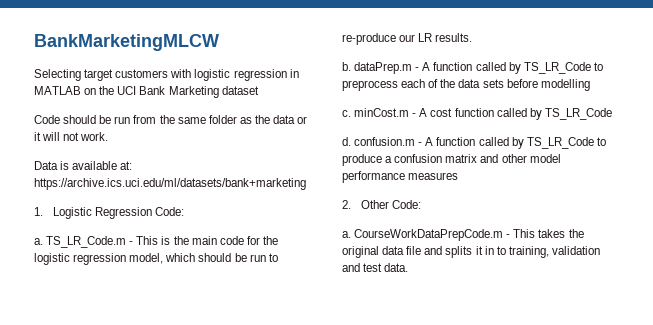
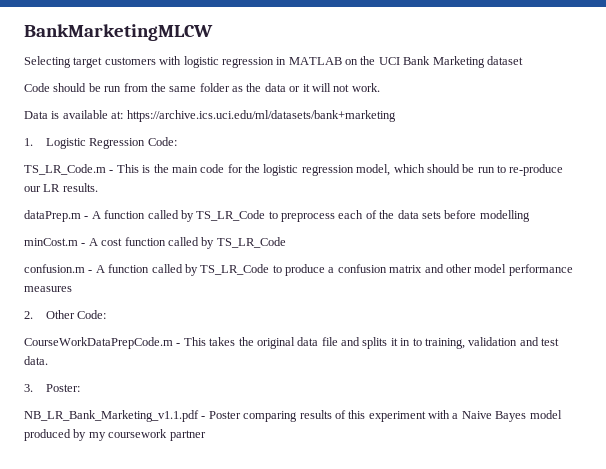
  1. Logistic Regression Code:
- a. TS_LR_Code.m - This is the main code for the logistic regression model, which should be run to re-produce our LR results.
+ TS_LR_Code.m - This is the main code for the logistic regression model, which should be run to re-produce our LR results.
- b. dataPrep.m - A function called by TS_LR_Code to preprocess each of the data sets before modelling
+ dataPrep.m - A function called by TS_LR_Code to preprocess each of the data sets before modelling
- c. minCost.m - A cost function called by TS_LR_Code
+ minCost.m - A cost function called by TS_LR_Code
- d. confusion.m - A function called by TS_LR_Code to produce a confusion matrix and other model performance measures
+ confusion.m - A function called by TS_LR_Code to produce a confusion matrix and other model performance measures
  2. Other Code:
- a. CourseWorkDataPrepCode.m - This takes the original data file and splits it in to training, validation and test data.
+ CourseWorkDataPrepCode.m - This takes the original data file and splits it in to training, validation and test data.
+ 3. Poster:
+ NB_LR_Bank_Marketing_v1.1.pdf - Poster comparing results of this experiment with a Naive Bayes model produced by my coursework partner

○ ○ ○

▸ WHAT IS EXPECTED: All the records above must be retyped exactly, except for their pictures.

▸ TASK ANSWER:
  1. Logistic Regression Code:
- a. TS_LR_Code.m - This is the main code for the logistic regression model, which should be run to re-produce our LR results.
+ TS_LR_Code.m - This is the main code for the logistic regression model, which should be run to re-produce our LR results.
- b. dataPrep.m - A function called by TS_LR_Code to preprocess each of the data sets before modelling
+ dataPrep.m - A function called by TS_LR_Code to preprocess each of the data sets before modelling
- c. minCost.m - A cost function called by TS_LR_Code
+ minCost.m - A cost function called by TS_LR_Code
- d. confusion.m - A function called by TS_LR_Code to produce a confusion matrix and other model performance measures
+ confusion.m - A function called by TS_LR_Code to produce a confusion matrix and other model performance measures
  2. Other Code:
- a. CourseWorkDataPrepCode.m - This takes the original data file and splits it in to training, validation and test data.
+ CourseWorkDataPrepCode.m - This takes the original data file and splits it in to training, validation and test data.
+ 3. Poster:
+ NB_LR_Bank_Marketing_v1.1.pdf - Poster comparing results of this experiment with a Naive Bayes model produced by my coursework partner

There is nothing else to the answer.